* **WORK INSTRUCTIONS**
Retype only what runs from the first line of the listing to the line holding "leurs États Membres", both included. Do not retype the pictures.

DATA RECORDS below:

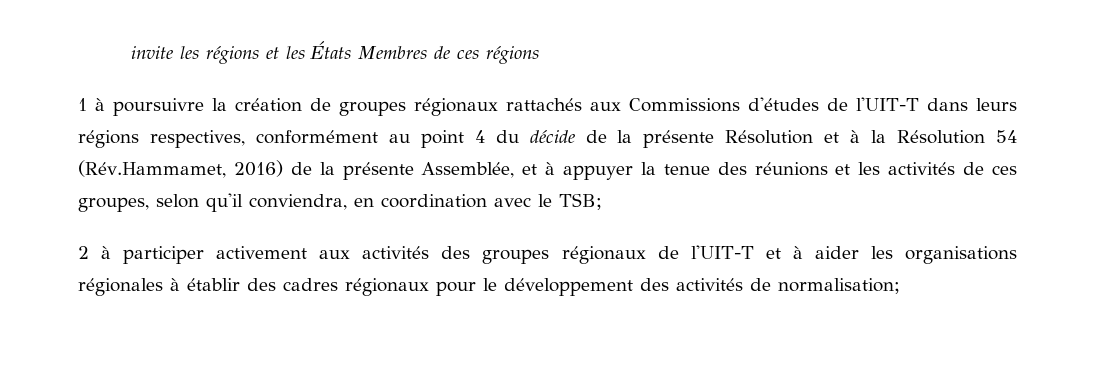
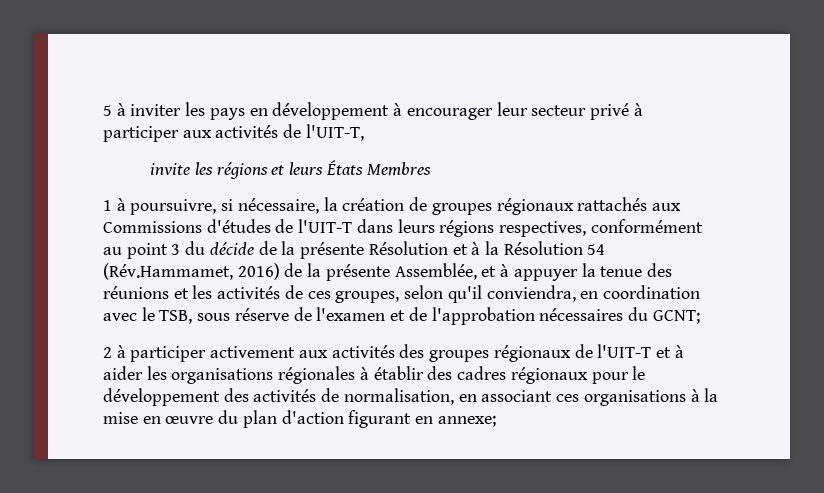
+ 5 à inviter les pays en développement à encourager leur secteur privé à participer aux activités de l'UIT-T,
- invite les régions et les États Membres de ces régions
+ invite les régions et leurs États Membres
- 1 à poursuivre la création de groupes régionaux rattachés aux Commissions d'études de l'UIT-T dans leurs régions respectives, conformément au point 4 du décide de la présente Résolution et à la Résolution 54 (Rév.Hammamet, 2016) de la présente Assemblée, et à appuyer la tenue des réunions et les activités de ces groupes, selon qu'il conviendra, en coordination avec le TSB;
+ 1 à poursuivre, si nécessaire, la création de groupes régionaux rattachés aux Commissions d'études de l'UIT-T dans leurs régions respectives, conformément au point 3 du décide de la présente Résolution et à la Résolution 54 (Rév.Hammamet, 2016) de la présente Assemblée, et à appuyer la tenue des réunions et les activités de ces groupes, selon qu'il conviendra, en coordination avec le TSB, sous réserve de l'examen et de l'approbation nécessaires du GCNT;
- 2 à participer activement aux activités des groupes régionaux de l'UIT-T et à aider les organisations régionales à établir des cadres régionaux pour le développement des activités de normalisation;
+ 2 à participer activement aux activités des groupes régionaux de l'UIT-T et à aider les organisations régionales à établir des cadres régionaux pour le développement des activités de normalisation, en associant ces organisations à la mise en œuvre du plan d'action figurant en annexe;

End of DATA RECORDS.

* **EXERCISE RESULT**
+ 5 à inviter les pays en développement à encourager leur secteur privé à participer aux activités de l'UIT-T,
- invite les régions et les États Membres de ces régions
+ invite les régions et leurs États Membres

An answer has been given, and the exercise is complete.